Uma última observação refere-se ao timing do início do programa de
desburocratização. Santos24 mostra que foi nos períodos autoritários que mais
se propuseram modelos de cidadania no Brasil. Se isso é verdade, temos aqui
um processo contraditório de disseminação, vindo “de cima” – em que pesem
os indícios de abertura na época da sua implantação –, de um modelo
democrático. Essa proposta, por exemplo, não brota de aspirações populares
específicas, pois se trata de uma iniciativa particular do governo. A rigor, as
reivindicações populares (como demandas salariais e outras) ficaram por
longo tempo à margem e, na época, propôs-se, como uma espécie de
substitutivo, a desburocratização. Além disso, cabe salientar que essa é uma
proposta eminentemente urbana, cujo pressuposto é que a burocracia é um
procedimento puramente técnico.25 Já no meio rural, onde as relações sociais
são, reconhecidamente, relações “políticas”, o programa produz uma possível
integração ideológica, mas desprovida de eficácia.

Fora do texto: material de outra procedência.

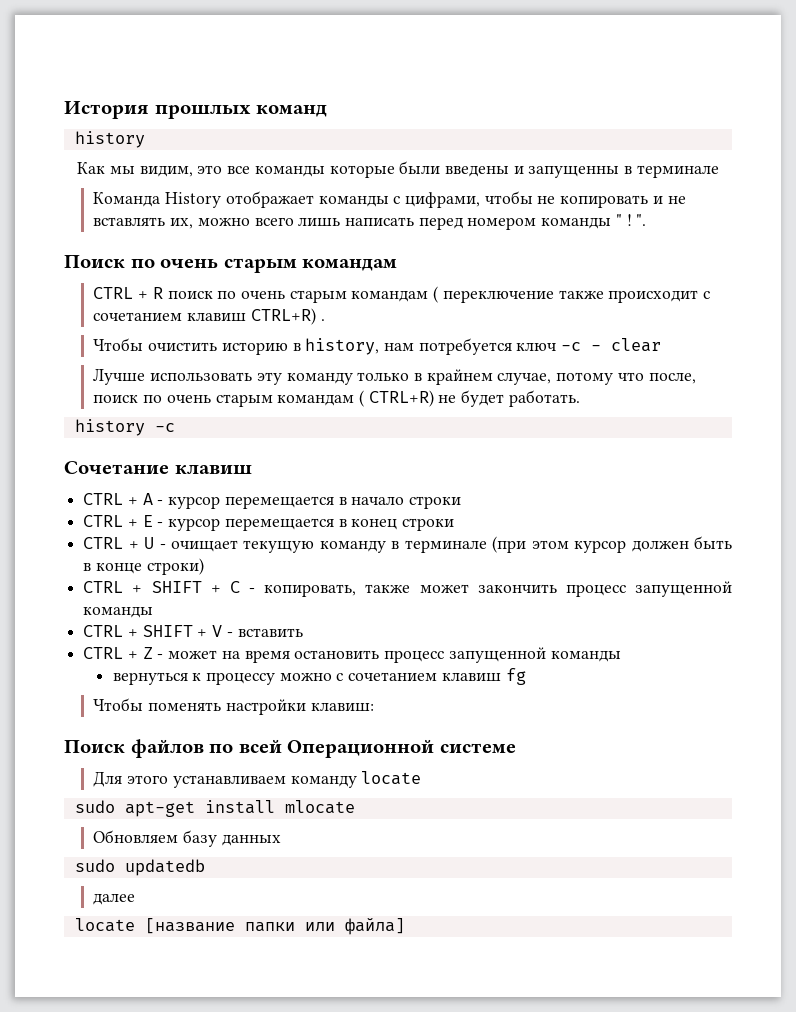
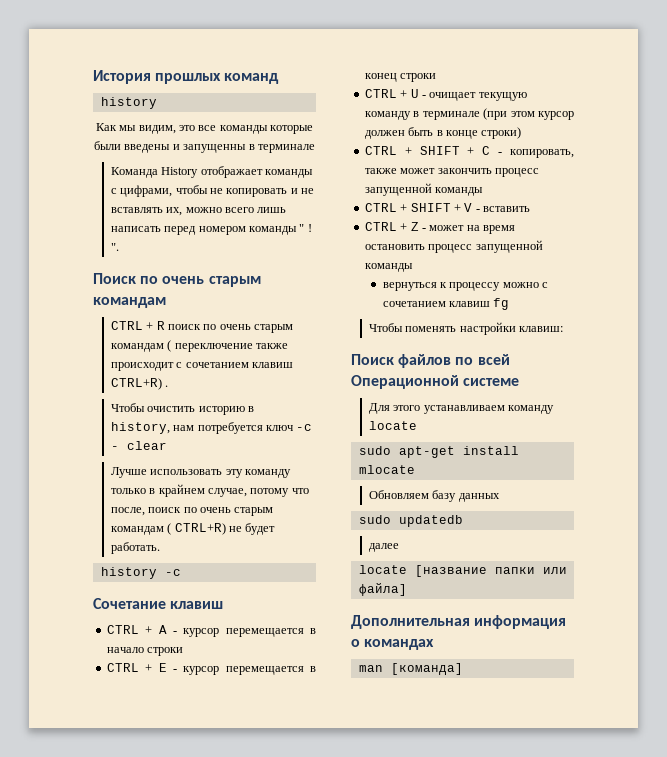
(405, 926) none -> [351,615,567,629] [351,639,435,650] [358,663,463,675] // Дополнительная информация о командах // man [команда]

Em 1985, seis anos depois da implantação do Ministério da
Desburocratização, a mudança de governo não implicou alterações
substantivas nas diretrizes gerais do projeto. Nota-se, até, a perpetuação dos
seus paradoxos, como, por exemplo, no Programa de Documentação para a
Cidadania, por intermédio do qual pequenos postos municipais provisórios
ofereciam título de eleitor, certidão de nascimento, certidão de casamento,
certidão de óbito, carteira de identidade ou de trabalho e certificado militar
para a população desprovida de tais documentos. Observa-se aí a tentativa de
habilitar as pessoas, intentando a consolidação de uma sociedade civil,
supondo-se que somente esta poderia alterar a correlação de forças
encontrada nos escalões intermediários – e mais burocratizados – do governo.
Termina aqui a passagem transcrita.